Sinais da decadência
Temos capacidade para reverter o processo
iniciado em 2012? Perto de nós existem exemplos patéticos de insucesso.
Venezuela e Argentina destruíram o que conquistaram
Murillo de Aragão - O Globo
Muitas civilizações e muitos países entraram em processo de
decadência irreversível. Foram capturados por uma espiral descendente e
não tiveram condições de sair dela. O Egito Antigo e a Grécia são
exemplos clássicos. A Espanha de hoje é uma sombra da potência mundial
que já foi. O Reino Unido, onde o sol nunca se punha, deixou de ser o
que era. Todos foram e deixaram de ser, ainda que com graus variados de
fracasso e decadência. Alguns, como o Reino Unido, se adaptaram aos
novos tempos. Outros nem tanto, como a Espanha. A Grécia vive do
passado.
Esse processo de decadência estaria acontecendo aqui no Brasil? Será
que estamos entrando em processo de decadência antes mesmo de termos
tido os benefícios do sucesso absoluto?

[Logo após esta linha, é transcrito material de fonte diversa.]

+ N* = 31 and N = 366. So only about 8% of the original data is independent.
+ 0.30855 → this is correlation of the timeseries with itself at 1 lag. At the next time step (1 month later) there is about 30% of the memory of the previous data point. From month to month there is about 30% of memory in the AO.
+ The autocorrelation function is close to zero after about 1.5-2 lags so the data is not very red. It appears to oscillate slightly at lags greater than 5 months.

Sem dúvida, sim. O Brasil vive
um processo de decadência econômica e social, iniciado em 2012, que pode
durar anos e se transformar em tendência irresistível. Os focos de
alarme estão na gestão da questão fiscal, na demora em promover ajustes
essenciais no arcabouço institucional do país e na completa rendição aos
interesses corporativistas de burocratas e de grandes corporações. Há
muito digo que o Estado foi sequestrado por interesses específicos e que
não consegue resistir a eles.
A
outra dúvida que se apresenta: temos ou não capacidade para reverter o
processo iniciado em 2012? Perto de nós existem exemplos patéticos de
insucesso. Venezuela e Argentina destruíram o que conquistaram de bom.

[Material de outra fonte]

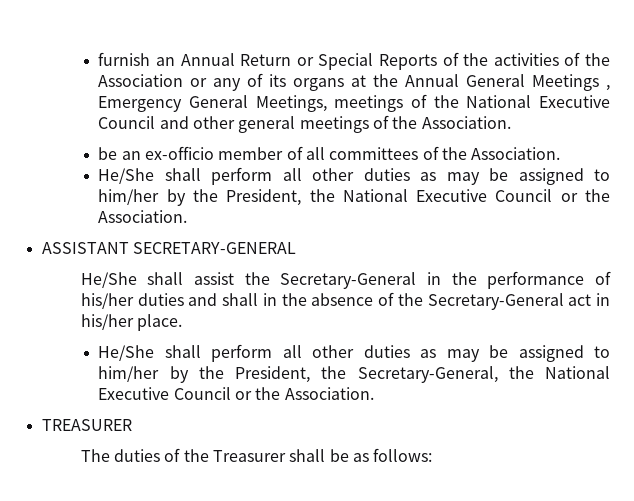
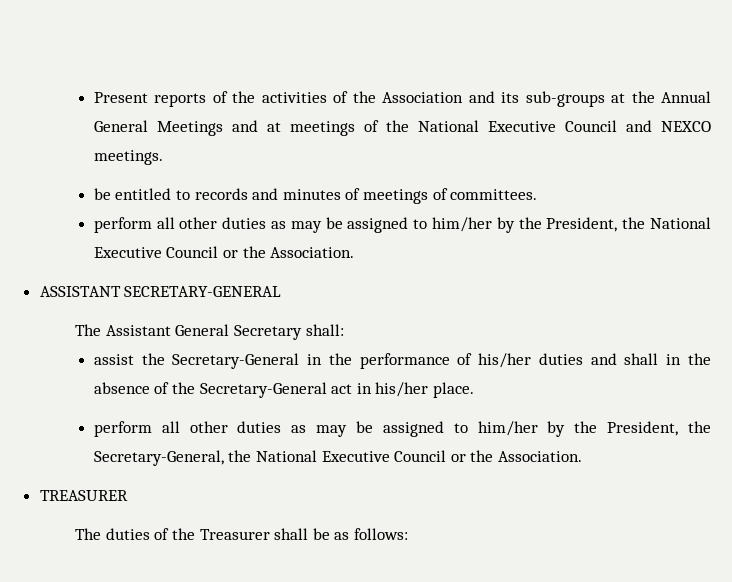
- furnish an Annual Return or Special Reports of the activities of the Association or any of its organs at the Annual General Meetings , Emergency General Meetings, meetings of the National Executive Council and other general meetings of the Association.
- be an ex-officio member of all committees of the Association.
- He/She shall perform all other duties as may be assigned to him/her by the President, the National Executive Council or the Association.
+ Present reports of the activities of the Association and its sub-groups at the Annual General Meetings and at meetings of the National Executive Council and NEXCO meetings.
+ be entitled to records and minutes of meetings of committees.
+ perform all other duties as may be assigned to him/her by the President, the National Executive Council or the Association.
- He/She shall assist the Secretary-General in the performance of his/her duties and shall in the absence of the Secretary-General act in his/her place.
+ The Assistant General Secretary shall:
+ assist the Secretary-General in the performance of his/her duties and shall in the absence of the Secretary-General act in his/her place.
- He/She shall perform all other duties as may be assigned to him/her by the President, the Secretary-General, the National Executive Council or the Association.
+ perform all other duties as may be assigned to him/her by the President, the Secretary-General, the National Executive Council or the Association.

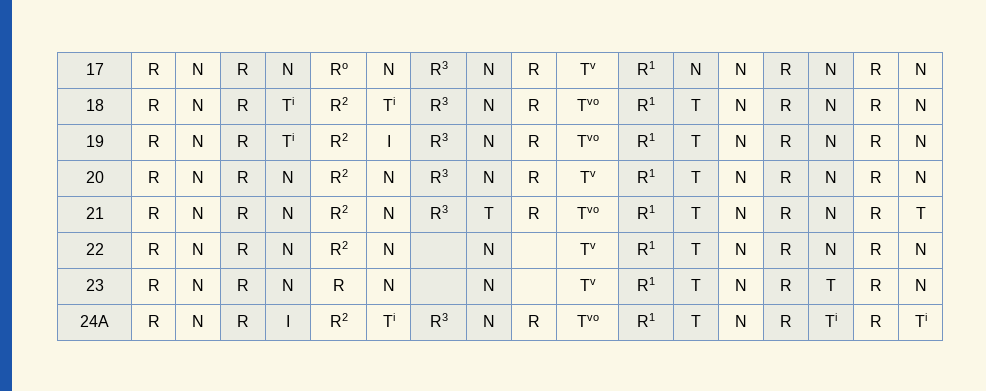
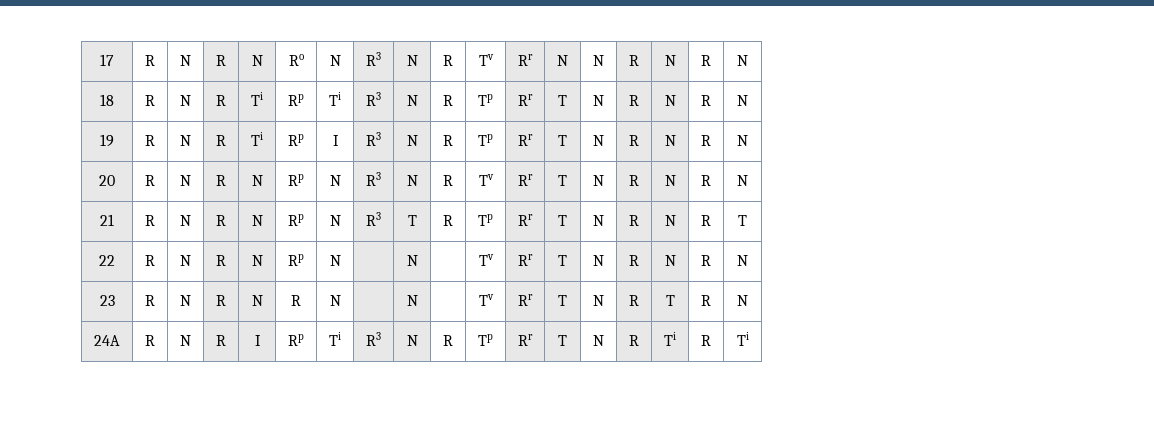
- 17 | R | N | R | N | Ro | N | R3 | N | R | Tv | R1 | N | N | R | N | R | N
+ 17 | R | N | R | N | Ro | N | R3 | N | R | Tv | Rr | N | N | R | N | R | N
- 18 | R | N | R | Ti | R2 | Ti | R3 | N | R | Tvo | R1 | T | N | R | N | R | N
+ 18 | R | N | R | Ti | Rp | Ti | R3 | N | R | Tp | Rr | T | N | R | N | R | N
- 19 | R | N | R | Ti | R2 | I | R3 | N | R | Tvo | R1 | T | N | R | N | R | N
+ 19 | R | N | R | Ti | Rp | I | R3 | N | R | Tp | Rr | T | N | R | N | R | N
- 20 | R | N | R | N | R2 | N | R3 | N | R | Tv | R1 | T | N | R | N | R | N
+ 20 | R | N | R | N | Rp | N | R3 | N | R | Tv | Rr | T | N | R | N | R | N
- 21 | R | N | R | N | R2 | N | R3 | T | R | Tvo | R1 | T | N | R | N | R | T
+ 21 | R | N | R | N | Rp | N | R3 | T | R | Tp | Rr | T | N | R | N | R | T
- 22 | R | N | R | N | R2 | N | | N | | Tv | R1 | T | N | R | N | R | N
+ 22 | R | N | R | N | Rp | N | | N | | Tv | Rr | T | N | R | N | R | N
- 23 | R | N | R | N | R | N | | N | | Tv | R1 | T | N | R | T | R | N
+ 23 | R | N | R | N | R | N | | N | | Tv | Rr | T | N | R | T | R | N
- 24A | R | N | R | I | R2 | Ti | R3 | N | R | Tvo | R1 | T | N | R | Ti | R | Ti
+ 24A | R | N | R | I | Rp | Ti | R3 | N | R | Tp | Rr | T | N | R | Ti | R | Ti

São sociedades em processo acelerado de decadência. O caso argentino é
mais grave, quando se pensa no sucesso social e econômico do país no
século passado. Foi tudo destruído pelo populismo irresponsável. O pior é
que não há reflexão profunda sobre as raízes do fracasso e da
decadência. Culpa-se o mundo, culpam-se os fundos abutres e os vizinhos.
Nunca a si próprio.
No Brasil, a era Lula entrou na antessala do sucesso, e chegamos a
achar que nosso lugar por lá era cativo. Que, finalmente, fazíamos o
mundo se curvar à nossa grandeza. A capa da “The Economist” com o Cristo
Redentor decolando nos dava a certeza do “agora vai!”. Promovemos uma
Copa do Mundo e vamos para as Olimpíadas, responsabilidade que o mundo
nos deu acreditando em nossa capacidade. No delírio, chegamos a dar
lições de moral à Alemanha de Merkel em 2012, quando Dilma criticou o
receituário de austeridade preconizado pela líder alemã.
Agora, para evitar a decadência, temos de ser austeros, pragmáticos e
humildes. Não é o que parece que acontecerá. O governo trata da crise
fiscal com incompetência. Incapaz de se decidir pelos cortes e de
enfrentar a questão de frente junto com a população, busca o déficit
primário como disfarce para uma covardia institucional imensa. Pior,
tratou da perda do investment grade como se isso não tivesse grande
importância. O mundo já está complicado o bastante para que deixemos de
fazer o dever de casa da recuperação.
Nossa grave incompetência e nossa covardia institucional podem estar
dando início a um longo processo de decadência. A presidente Dilma
Rousseff, por conta das indefinições em torno de um possível
impeachment, ainda tem tempo para tomar as medidas corajosas de que o
país precisa. Ela poderia fazer uma autocrítica séria dos erros de sua
gestão e iniciar um processo de recuperação do país e, quem sabe, de seu
mandato. Porém, ainda não chegamos ao ponto de deixarmos de ser
covardes e mostrar coragem cívica.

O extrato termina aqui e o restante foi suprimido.